Sorry, but I don’t understand what you mean. Even with pruning the IRF to a 0 shock will be 0. See our replication code for Born/Pfeifer (2014) “Risk Matters: A comment” where we use pruning.
It appears there is a short transition period after the zero shock when the pruning is used. The system starts from the stochastic steady state but it deviates for few periods and then returns back to the stochastic steady-state. I agree it should be zero but it seems that it is not. Maybe I did something wrong. I will check again and post the code when I get to my laptop.
Here is an example. I modified the code from Anti and used Dynare 4.4.3 version.
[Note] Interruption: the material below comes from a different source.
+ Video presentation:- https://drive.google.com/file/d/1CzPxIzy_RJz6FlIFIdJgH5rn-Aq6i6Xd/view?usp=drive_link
non0irf_3order.mod (5.09 KB)
The problem is the particular pruning scheme. As shown in Andreasen et al., pruning enlarges the state-space. In this case, the EMAS is characterized by three initial states instead of just one as in the Fernandez-Villaverde et al (2011) pruning. But you are currently initializing the pruned system with only one element of the enlarged state-space.
Ok. I get your point. So what is your opinion on taking care of this when constructing the IRFs to nonzero shock by simply substracting the zero shock IRFs? My intuition is that this should work at least as an approximation.